Ecco, ci dice Marramao, è attraverso le città che l’Europa va ricostruita; e l’Italia, che in questa Europa è il paese delle città-mondo per eccellenza (Firenze, Venezia, Palermo, Ferrara, Perugia, ecc. sono tali, nel giudizio del filosofo), ha un potenziale straordinario che le consentirebbe oggi di svolgere un ruolo guida. Oggi, il modello della piccola e media impresa la rende simile infatti a ciò che essa è stata nel ‘500, quando era il paese non solo più culturalmente avanzato d’Europa, ma anche il più ricco dell’Occidente per la rete di tecniche manifatturiere e bancarie che le conferivano un livello economico-produttivo-tecnologico sofisticato e apprezzato fuori dai confini. Una realtà sulla quale rifletteva con passione Machiavelli, convinto che non trovare il moltiplicatore in grado di sfruttare questa potenzialità avrebbe portato i “barbari” a sopravanzarci (ciò che è effettivamente avvenuto).
Purtroppo - sottolinea il filosofo - mai come oggi la coscienza collettiva appare lontana da questo obiettivo. Scetticismo da condividere, ci sembra, specialmente riguardo al ruolo dell’Italia. Il “paese delle città-mondo per eccellenza” appare lontano dalla possibilità di realizzare quella auspicata “rete di città auto-organizzantesi in creativa autonomia”. Ciò che le città europee - anche se non tutte - furono capaci di realizzare secoli fa, riunendosi in reti di leghe e associazioni (le città anseatiche, ad esempio, che durarono secoli: economie simili, la dipendenza dall’acqua, esportazioni, importazioni, traffici) appare utopico di fronte al separatismo municipalistico e competitivo delle città italiane.
Certo l’Italia del 1500 può essere considerata un prototipo di Europa come osserva Marramao. Ma nell’Italia di oggi queste “città-mondo” - mi pare - sono prive di respiro comune, lontane da quel progetto di “civitates” legate, in un sincretismo di esperienze, all’idea di una rete delle città; frenate piuttosto da campanilismi e individualismi, divise da protezionismi e conservatorismi (l’assurdo perpetuarsi delle Regioni a statuto speciale, la gelosa conservazione di Province e Regioni, per esempio…). Devastate infine dalla cattiva politica.
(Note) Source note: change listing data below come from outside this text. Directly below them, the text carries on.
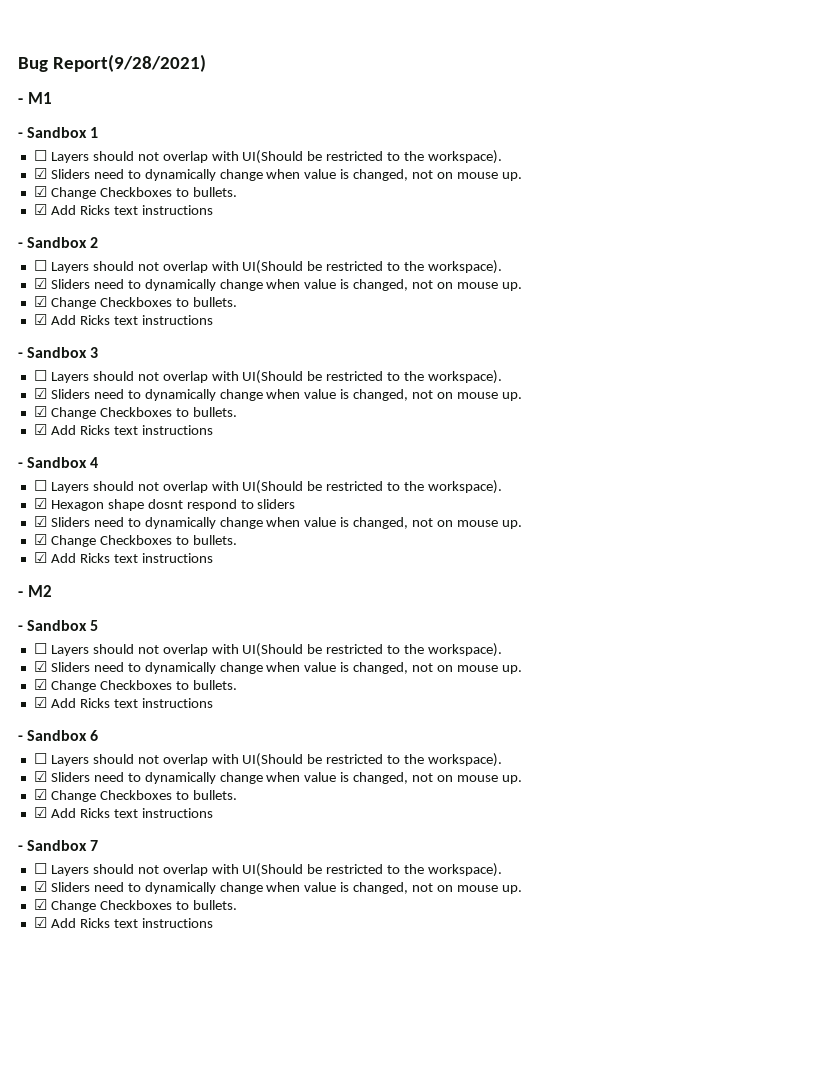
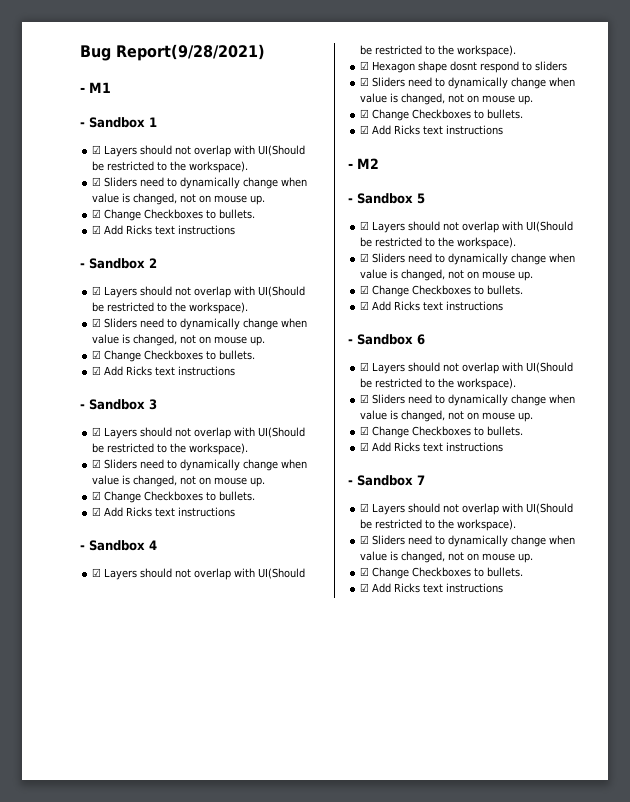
[33,150,47,161] ☐ -> [92,145,102,154] ☑
[33,260,47,271] ☐ -> [92,286,102,295] ☑
[33,370,47,381] ☐ -> [92,427,102,436] ☑
[33,480,47,491] ☐ -> [92,568,102,577] ☑
[33,643,47,654] ☐ -> [360,221,370,230] ☑
[33,753,47,764] ☐ -> [360,362,370,371] ☑
[33,863,47,874] ☐ -> [360,503,370,512] ☑

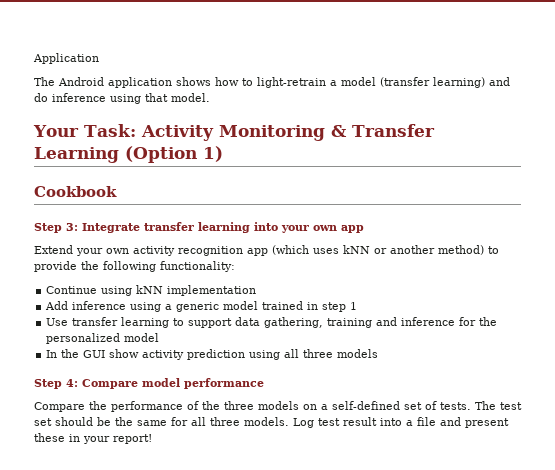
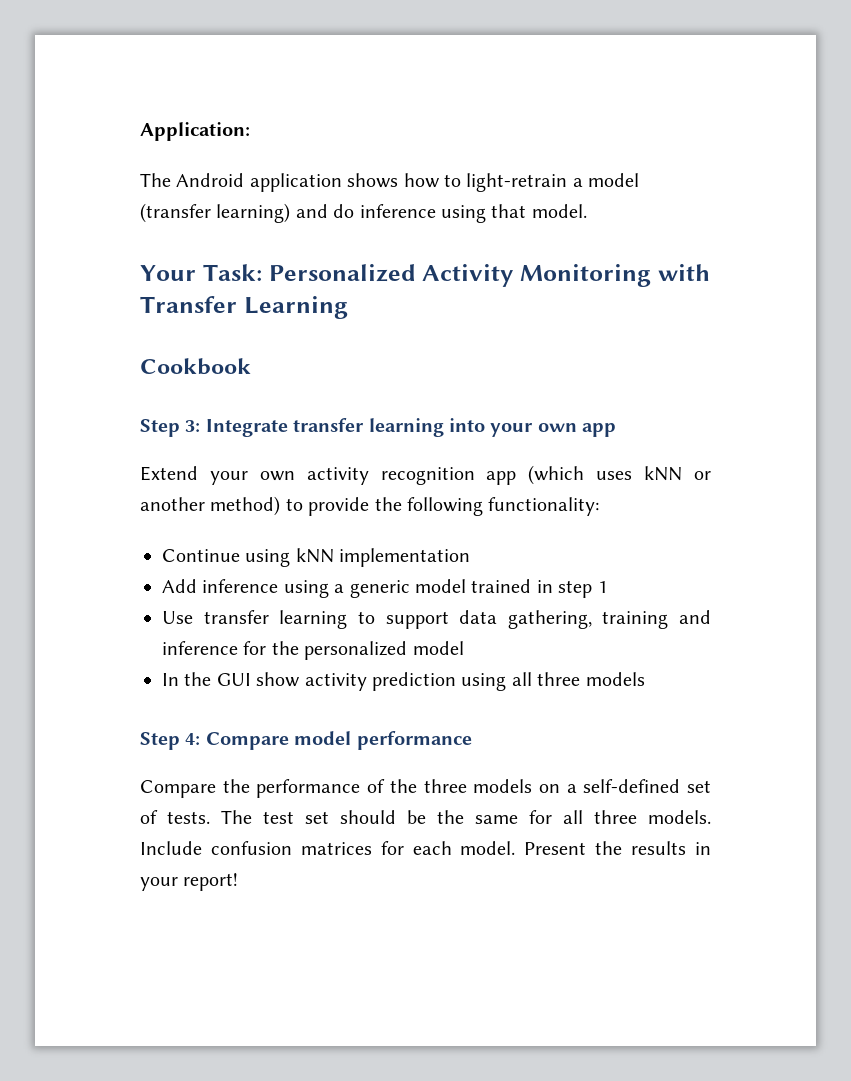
[33,53,99,64] Application -> [140,122,250,141] Application:
(136, 130) none -> [268,264,416,282] Personalized
[330,125,347,137] & -> [657,264,710,281] with
[125,146,223,163] (Option 1) -> (348, 307) none
[293,417,509,428] [34,433,65,442] Log test result into a file and present these -> [140,841,687,855] Include confusion matrices for each model. Present the results

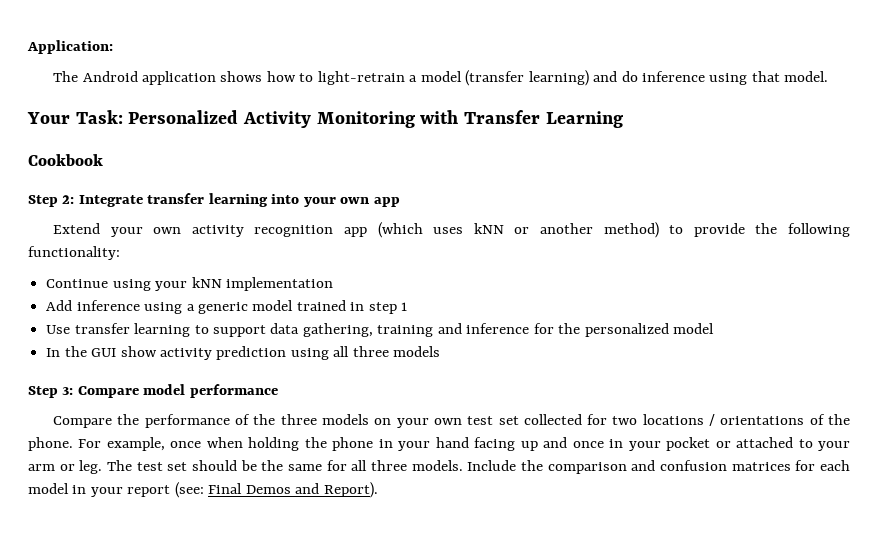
[185,420,201,432] 3: -> [62,195,75,204] 2:
(291, 558) none -> [155,281,188,291] your
[185,733,201,745] 4: -> [62,387,74,395] 3:
[566,779,711,793] [140,810,210,824] a self-defined set of tests. -> [396,414,850,428] [28,437,851,451] [28,460,103,474] your own test set collected for two locations / orientations of the phone. For example, once when holding the phone in your hand facing up and once in your pocket or attached to your arm or leg.
(202, 848) none -> [521,460,656,474] the comparison and
[460,841,712,855] [140,873,239,891] model. Present the results in your report! -> [28,482,378,498] model in your report (see: Final Demos and Report).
O forse Marramao ha ragione, al di là degli scetticismi, nel dare fiducia alle nostre città come “punto di partenza” per un’Europa diversa. Ma occorrerà approfondire il problema, magari in un… terzo incontro: forse nella cornice pesarese dell’imminente Popsophia, il cui tema conduttore - l’intrigante “Nostalgia del presente” - ci porterà ancor più lontano.